Stuttgart, 4. Februar 2021. In Relation zur Einwohnerzahl ist Baden-Württemberg das Bundesland mit den wenigsten Krebstoten. Nach Angaben der Techniker Krankenkasse (TK) gab es im Südwesten im Jahr 2019 bezogen auf 100.000 Einwohner rund 236 Sterbefälle aufgrund von Krebserkrankungen. Das ist im bundesweiten Vergleich der niedrigste Wert. Der Bundesdurchschnitt liegt bei 278 Todesfällen. Die unterschiedliche Altersstruktur in den einzelnen Bundesländern wurde dabei statistisch eliminiert. Die TK bezieht sich auf Angaben des Statistischen Bundesamtes. 

Wenige Raucher 

In Sachsen-Anhalt (379 Sterbefälle auf 100.000 Einwohner) und Mecklenburg-Vorpommern (359) sterben die meisten Menschen an Krebs. Die niedrige Sterberate in Baden-Württemberg liegt aus Sicht der TK in erster Linie daran, dass in Baden-Württemberg relativ wenig geraucht wird. Bei der letzten Erhebung im Jahr 2017 haben 21,3 Prozent der Baden-Württemberger gelegentlich oder regelmäßig geraucht. Nur in Bayern (20,5 Prozent), in Hessen (21,1 Prozent) und im Saarland (20,6 Prozent) wird weniger geraucht.

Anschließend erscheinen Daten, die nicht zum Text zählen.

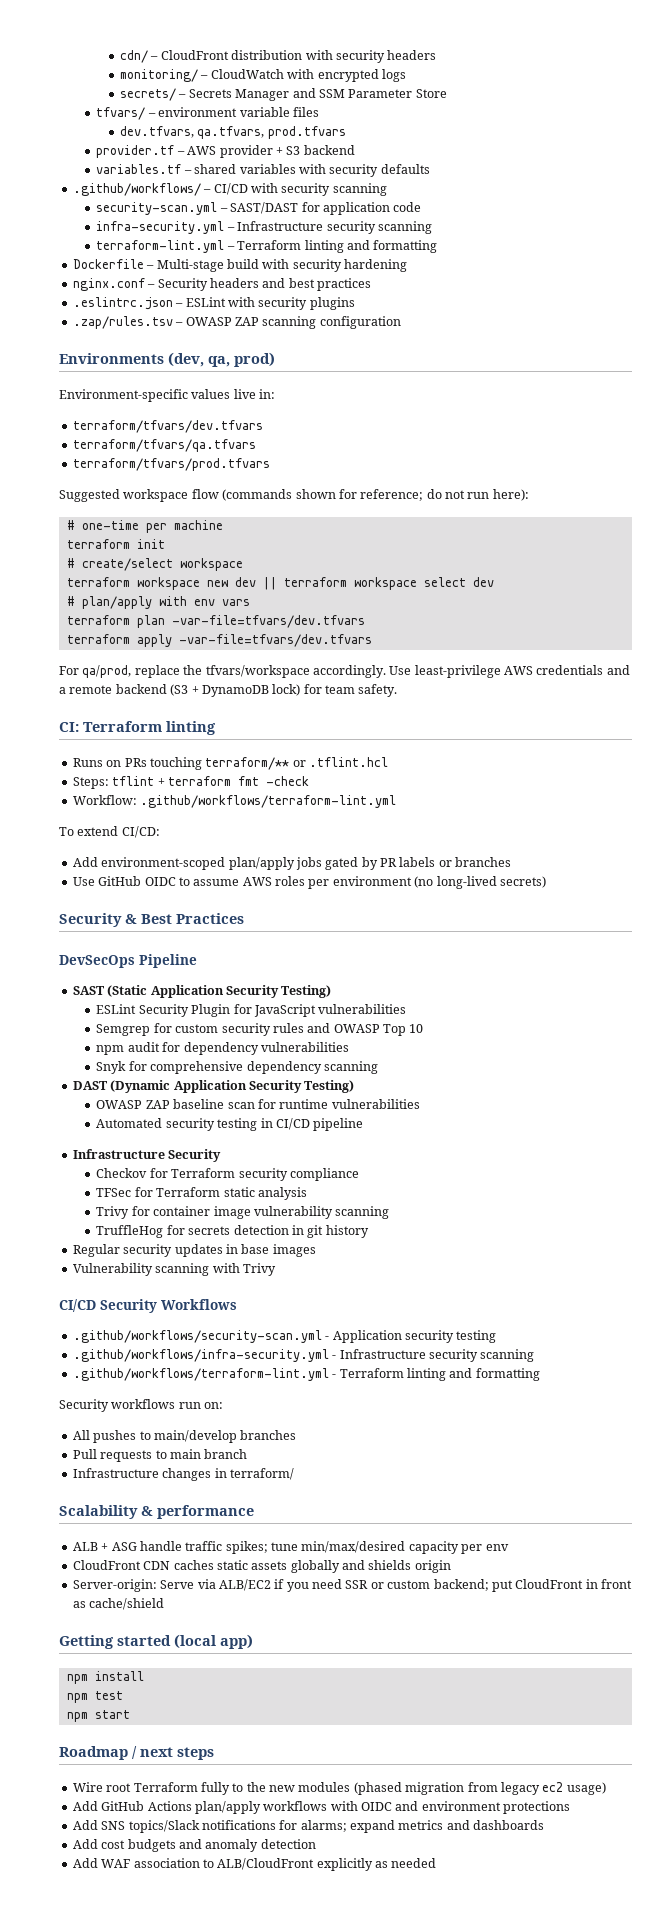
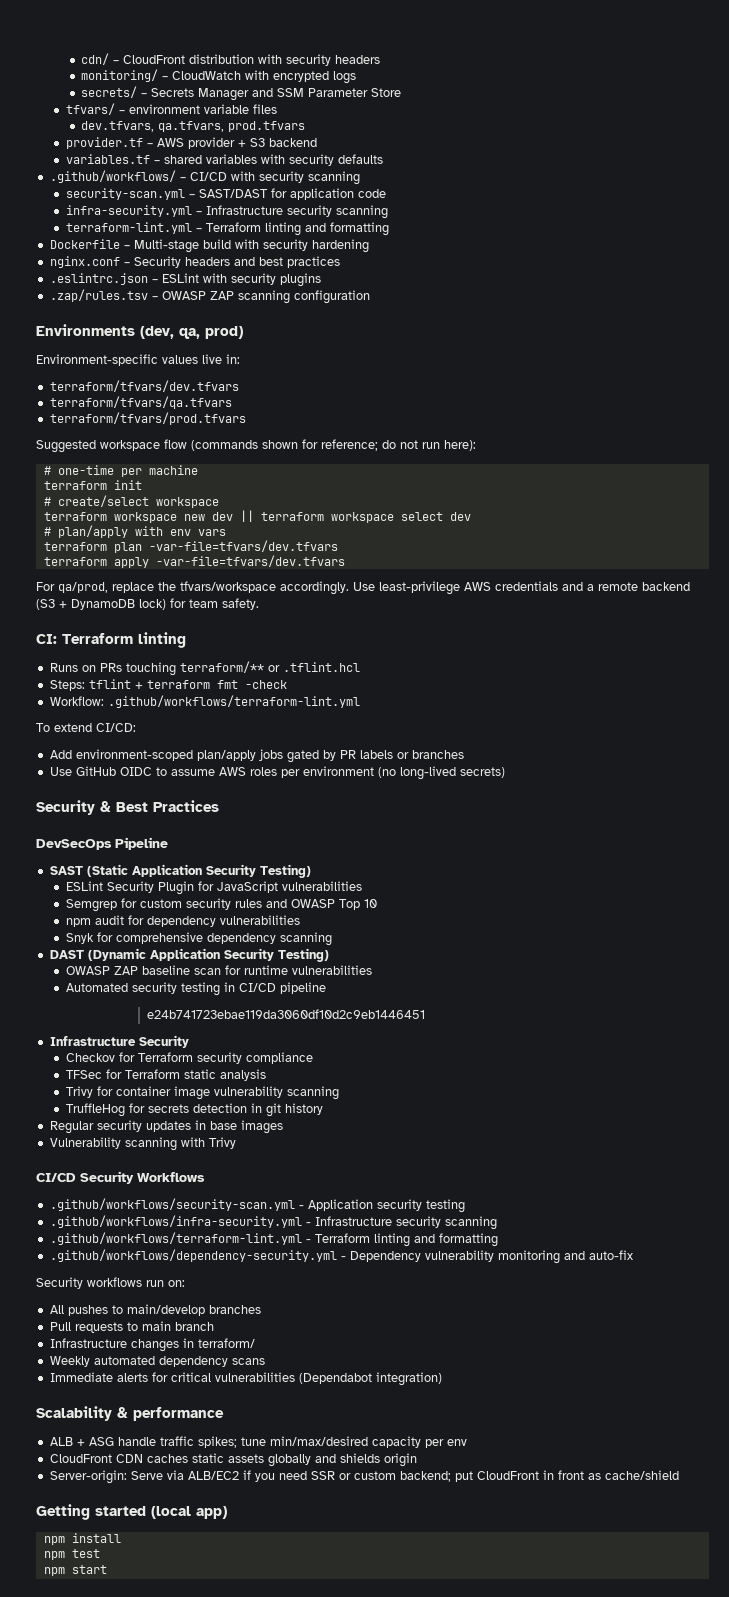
+ e24b741723ebae119da3060df10d2c9eb1446451
+ .github/workflows/dependency-security.yml - Dependency vulnerability monitoring and auto-fix
+ Weekly automated dependency scans
+ Immediate alerts for critical vulnerabilities (Dependabot integration)
- Roadmap / next steps
- Wire root Terraform fully to the new modules (phased migration from legacy ec2 usage)
- Add GitHub Actions plan/apply workflows with OIDC and environment protections
- Add SNS topics/Slack notifications for alarms; expand metrics and dashboards
- Add cost budgets and anomaly detection
- Add WAF association to ALB/CloudFront explicitly as needed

Baden-Württemberg gut aufgestellt

Die TK sieht Baden-Württemberg bei der Behandlung von Krebspatienten gut aufgestellt. "Die Behandlung mit Ionenstrahlen oder Medikamente, die in die Leber implantiert werden und dort Krebsgeschwüre von innen bestrahlen sind nur zwei Beispiele für Spitzenmedizin im Südwesten, die allen gesetzlich versicherten Patienten zu Gute kommt", sagte Andreas Vogt, Leiter der TK-Landesvertretung Baden-Württemberg.